I probably need a new tetanus jab, but am otherwise up to date. (Too old for the HPV jab, too young for the shingles jab…)
I enjoy books like that. Thank you. I vaugely remember it coming out, and had planned to read it, but 2003 was when my son was born and I don’t think I read anything other than magazines and children’s books for the next two years. (I think even my postings on the dope were pretty infrequent then… it explains a bit about how I have been a member almost 15 years with so few posts)
Got my Tdap yesterday! (Not because of this thread – just a coincidence that I had it on my calendar to get my third trimester shot.) Interestingly, when I mentioned it to my ob-gyn, he was like, uh, yeah, of course you should get it! But he hadn’t said anything to me about it!
I do live in a city that’s got more than its fair share of anti-vaxxers, though, so maybe he just didn’t want to get into it.
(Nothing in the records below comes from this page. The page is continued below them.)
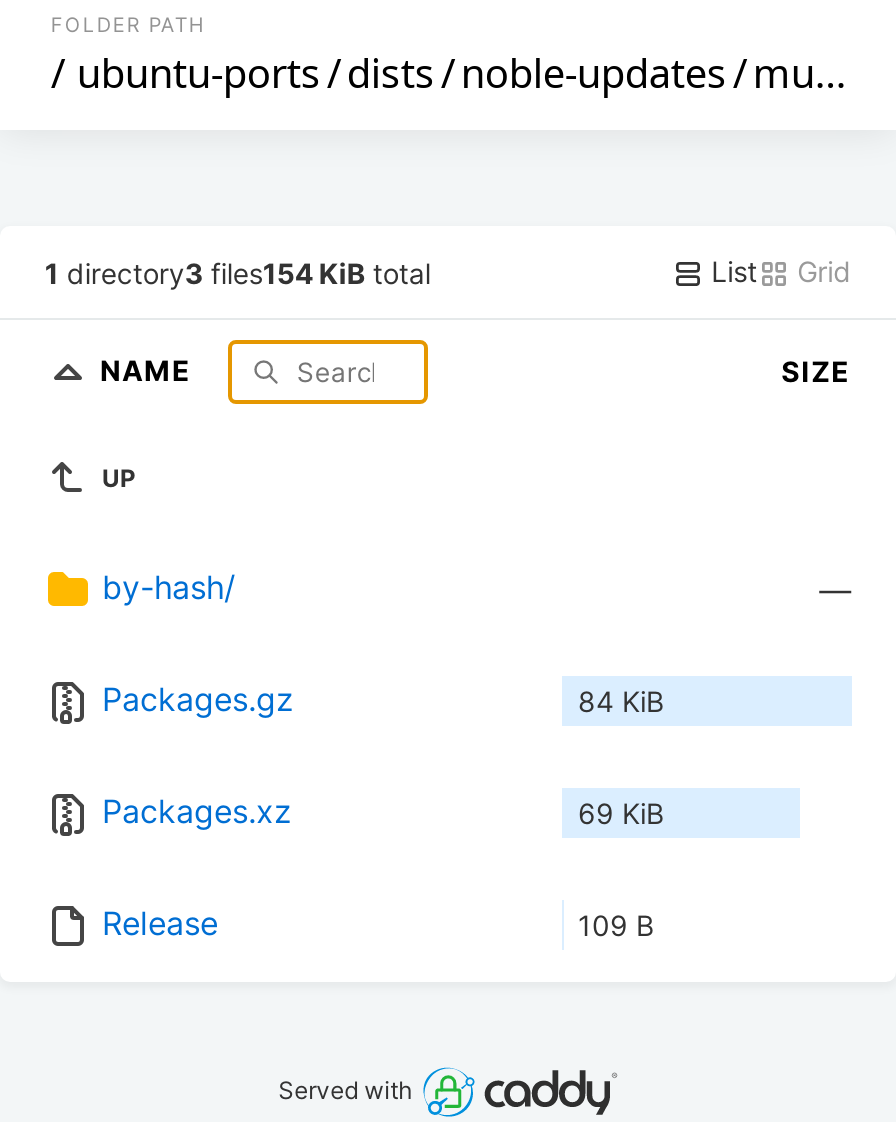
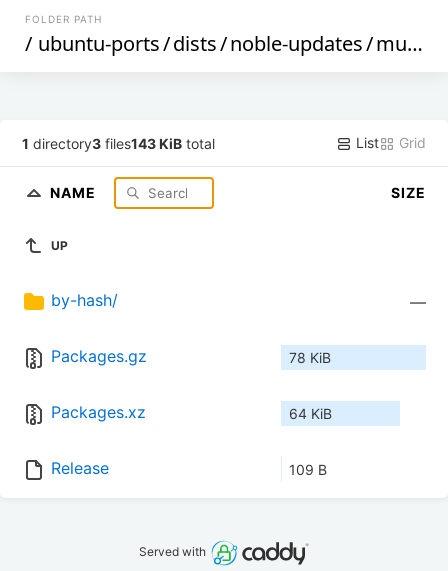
- 1 directory3 files154 KiB total
+ 1 directory3 files143 KiB total

- 84 KiB
+ 78 KiB

- 69 KiB
+ 64 KiB
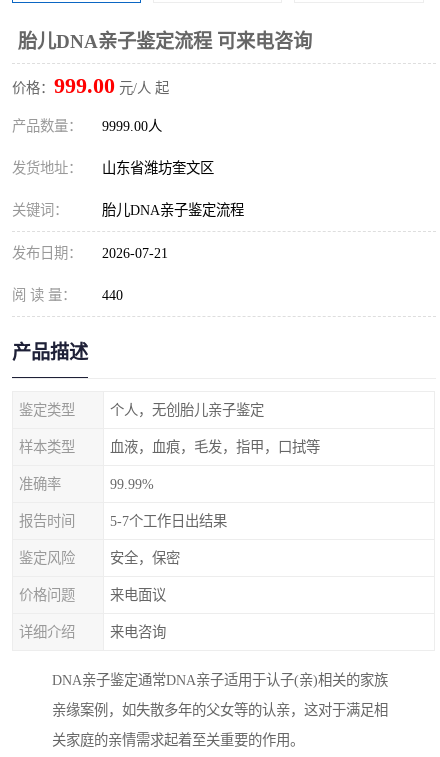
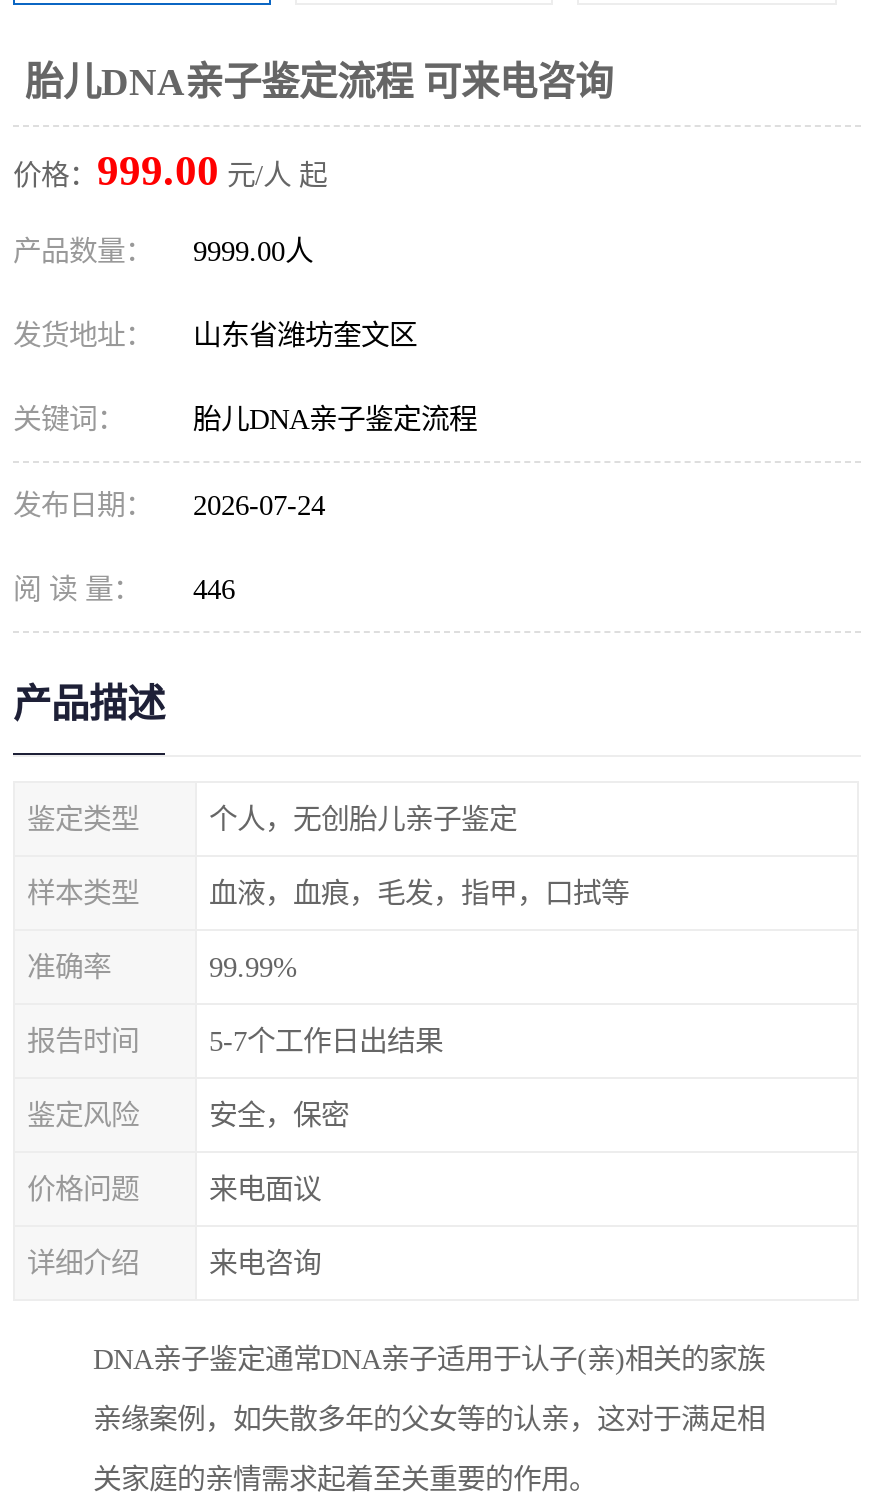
- 发布日期： 2026-07-21
+ 发布日期： 2026-07-24

- 阅 读 量： 440
+ 阅 读 量： 446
I do mostly like him as a doctor, but he definitely seems on the low-conflict side to me. (But… it’s also, not coincidentally, got outbreaks of pertussis, I still feel like he should’ve said something!)
I assume I am since my doctor is good about bugging me to get vaccinations. Get flu shots every year. Had all the standard diseases as a kid before MMR came out, except mumps, and got that shot before our first kid was born.
Plus, before going to Africa I got tons of really interesting shots at age almost 10.
You got the TB vaccine in the United States? I’m shocked. I’ve never heard of a primary doctor stocking it here. The CDC does not recommend it, not even for international travel. Did you have to go to a TB control center to get it?
I’m as up to date as they’ll let me be. Titered positive for all the childhood ones as an adult (chicken pox was the only one I acquired naturally, before the vaccine was available) given a Tdap booster, got the HepB series, and the last HepB included a HepA, which isn’t really widely given, but the clinic I went to for the last one (different that the clinic I went to for the first two HepBs) gave it as a combo shot. Since the HepA combo is usually given three times, I’m not entirely sure if I formed an immunity with just one or not. Since I’m not at high risk, I don’t care much at this point. If I become high risk, I’ll probably get the two standalone HepA shots, unless my doctor advises otherwise.
I get the influenza vaccine each year, and will get the shingles just as soon as I’m old enough or they reduce the age to my age. Pneumonia vaccination is still 25 years in my future, unless I become high risk for some reason.
My last vaccine was for shingles b/c I had chicken pox as a kid. I was a health aide and had clients that had shingles and I sure don’t want it .
I don’t remember the details, but it was in the mid-70s, and it was required for one of our visas, I’m pretty sure the one for Poland, because my mother said TB was common there. I was only 9 at the time. I remember having the test, and going back to have it checked, and then, when it was negative, getting the shot, which left a very small scar. I honestly don’t remember if we got the shot at my GP or not.
My husband also got a TB vaccine before going to Iraq.
I used to have a TB test every year where I worked, and sometimes it looked “inconclusive.” I said maybe I still had antibodies from the vaccine, and showed the nurse my scar. She said usually TB vaccines wore off unless people were in an environment where they were constantly re-exposed, but I was never sent for a chest x-ray.